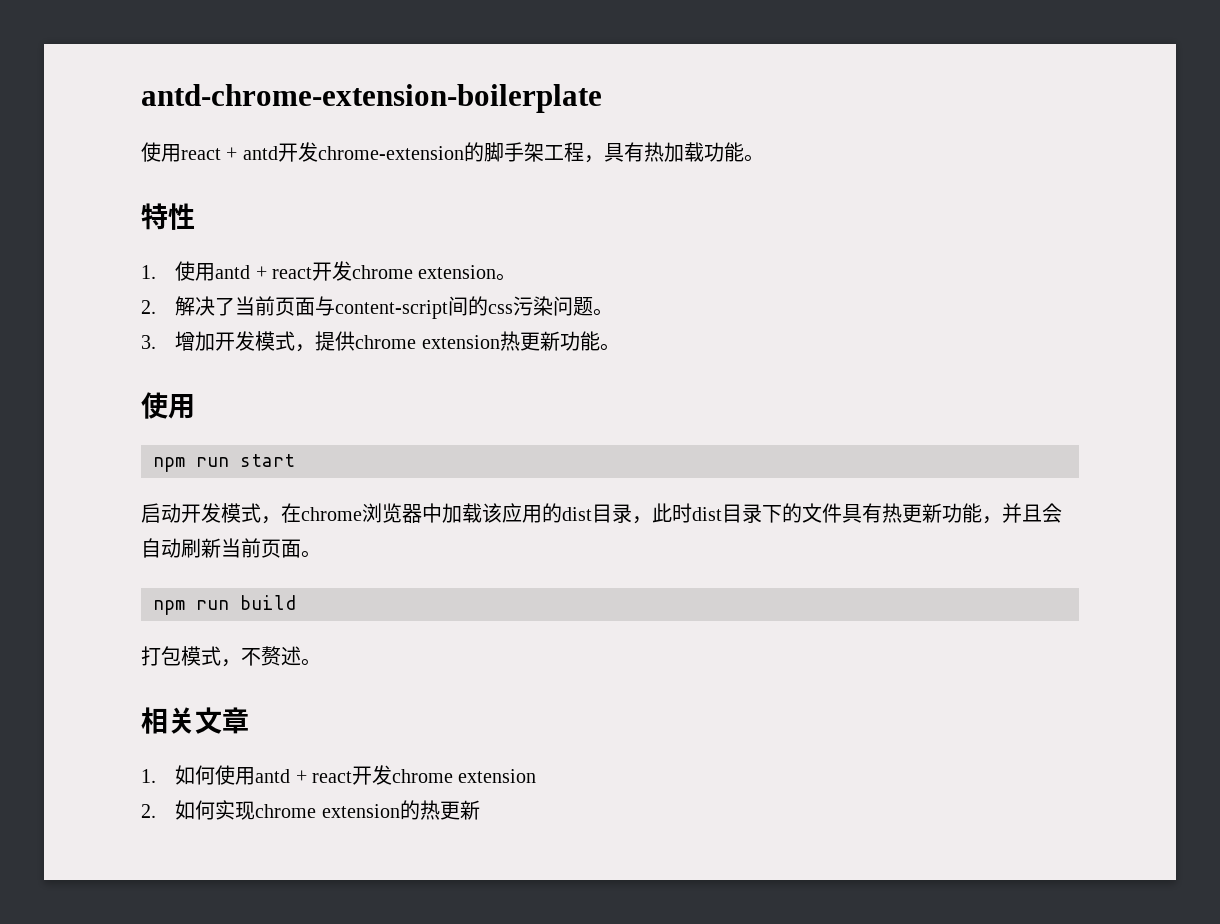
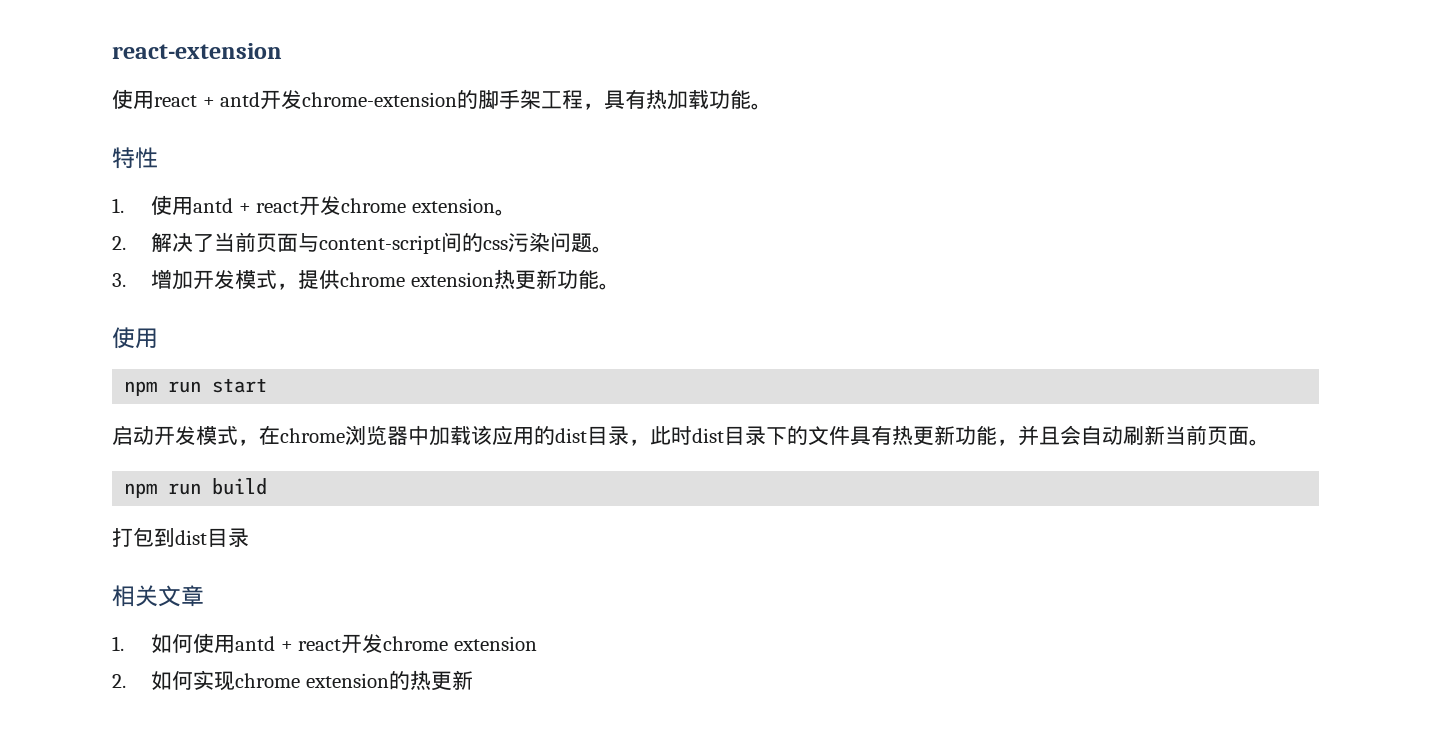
- antd-chrome-extension-boilerplate
+ react-extension
- 打包模式，不赘述。
+ 打包到dist目录

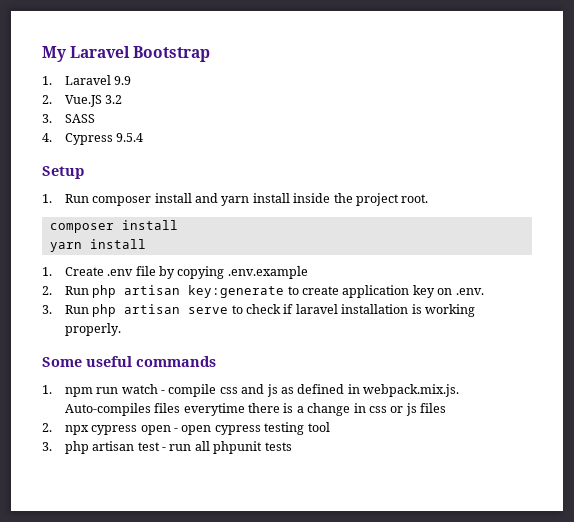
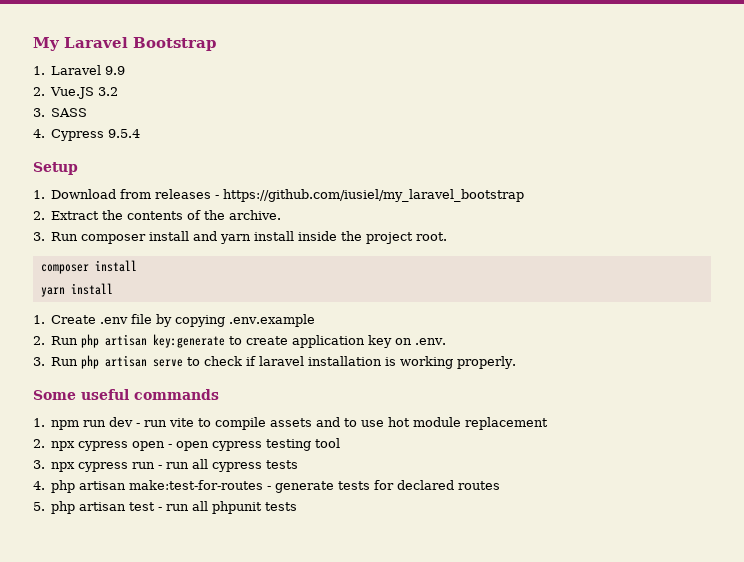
- 1. Run composer install and yarn install inside the project root.
+ 1. Download from releases - https://github.com/iusiel/my_laravel_bootstrap
+ 2. Extract the contents of the archive.
+ 3. Run composer install and yarn install inside the project root.
- 1. npm run watch - compile css and js as defined in webpack.mix.js. Auto-compiles files everytime there is a change in css or js files
+ 1. npm run dev - run vite to compile assets and to use hot module replacement
- 3. php artisan test - run all phpunit tests
+ 3. npx cypress run - run all cypress tests
+ 4. php artisan make:test-for-routes - generate tests for declared routes
+ 5. php artisan test - run all phpunit tests

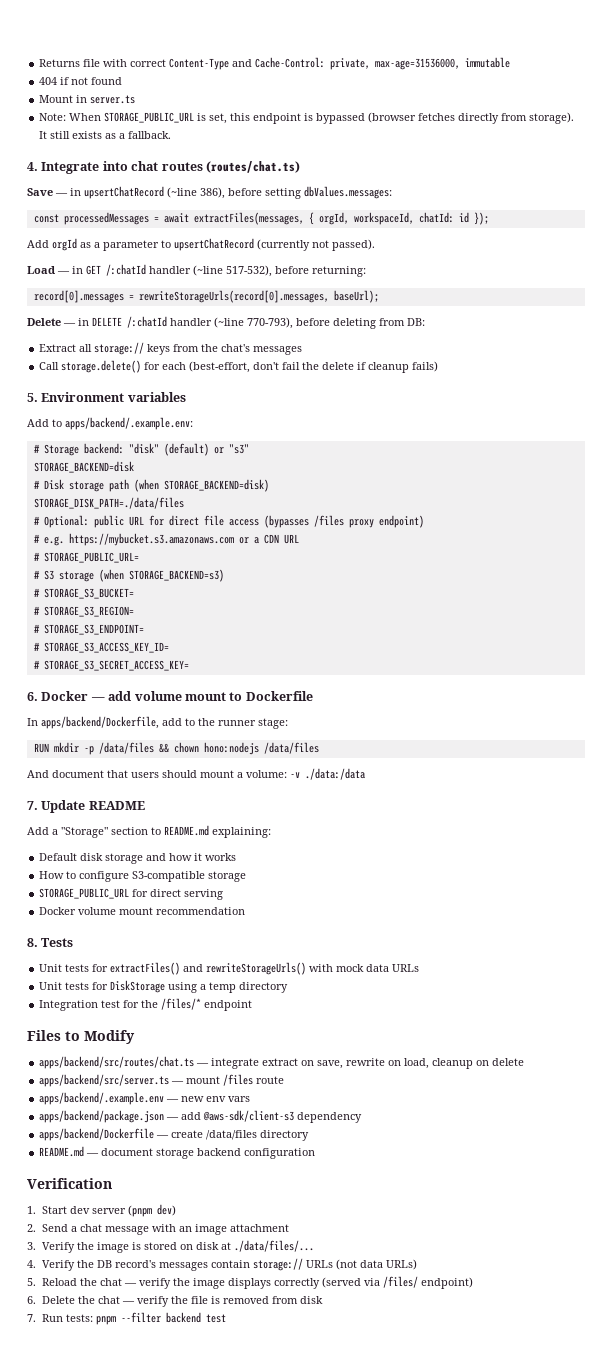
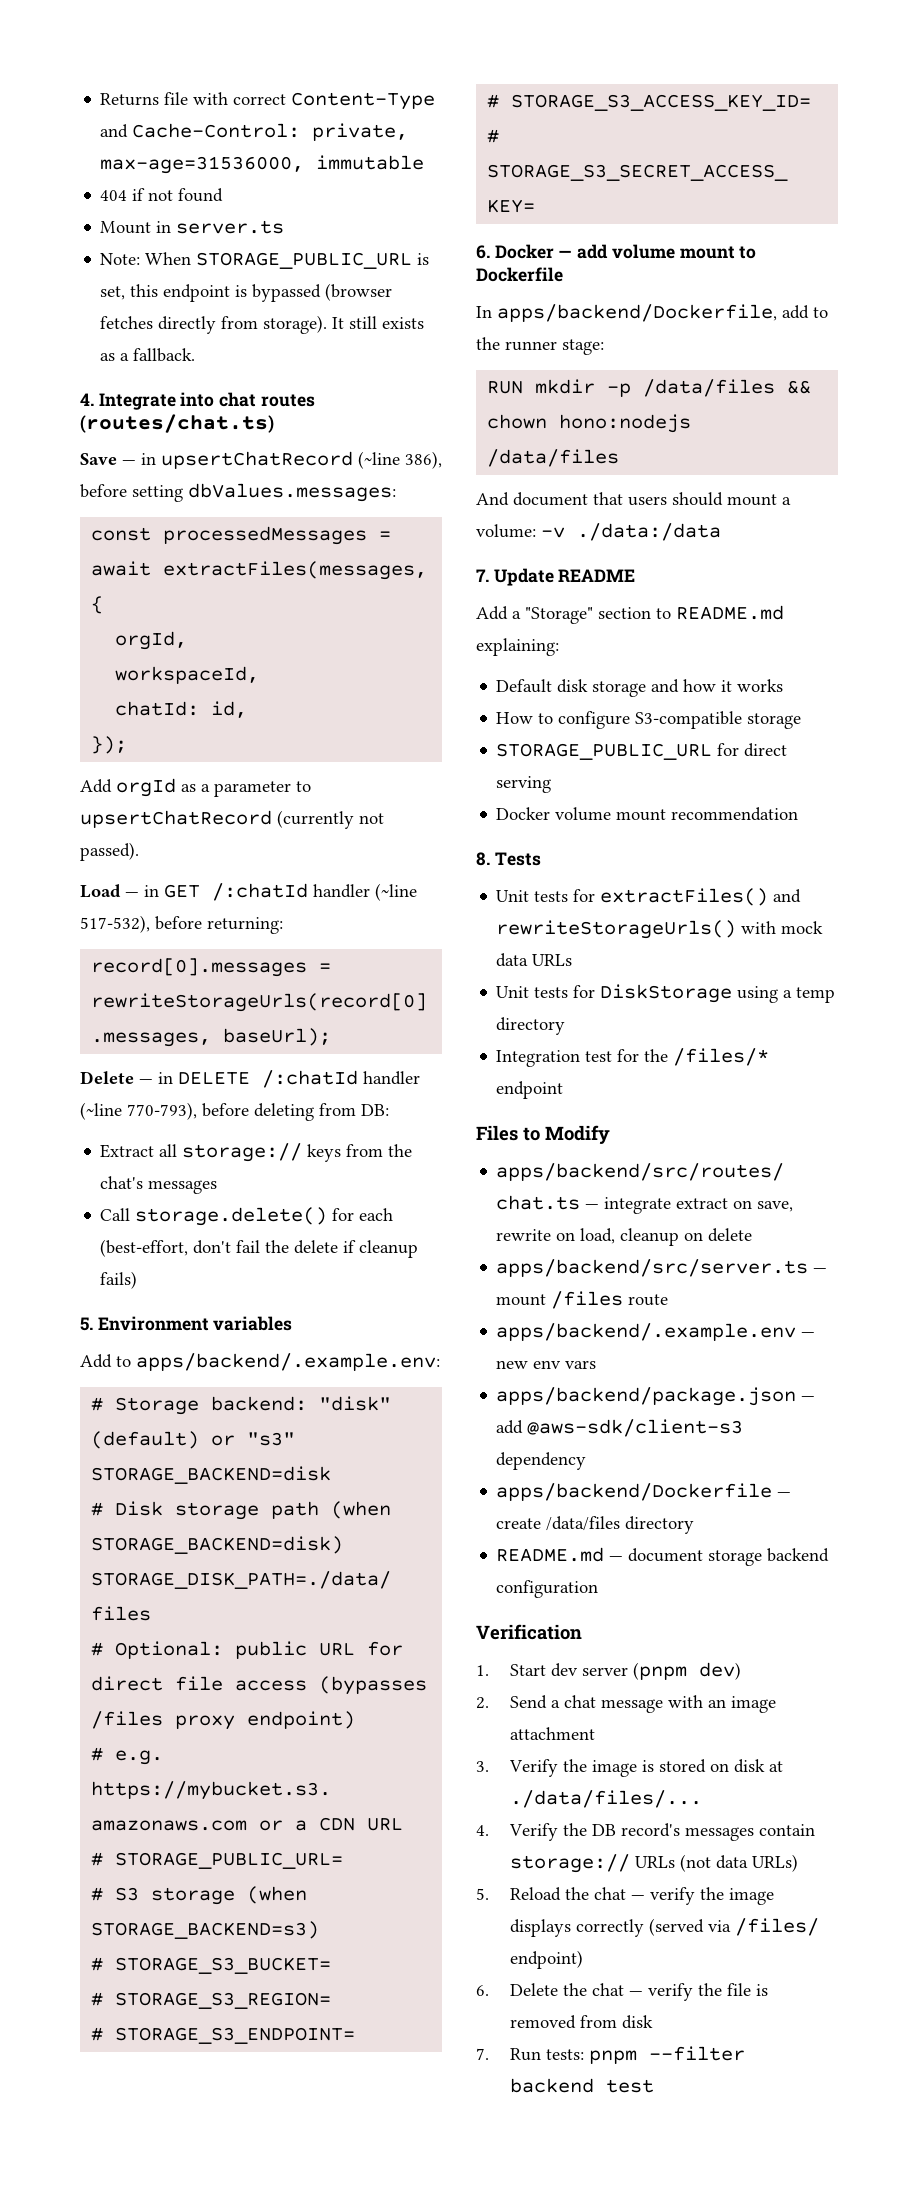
- const processedMessages = await extractFiles(messages, { orgId, workspaceId, chatId: id });
+ const processedMessages = await extractFiles(messages, {
+ orgId,
+ workspaceId,
+ chatId: id,
+ });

■ **Task instructions**
In the entries above, find every line with the word "inside" and list it.

■ **Response below**
- 1. Run composer install and yarn install inside the project root.
+ 3. Run composer install and yarn install inside the project root.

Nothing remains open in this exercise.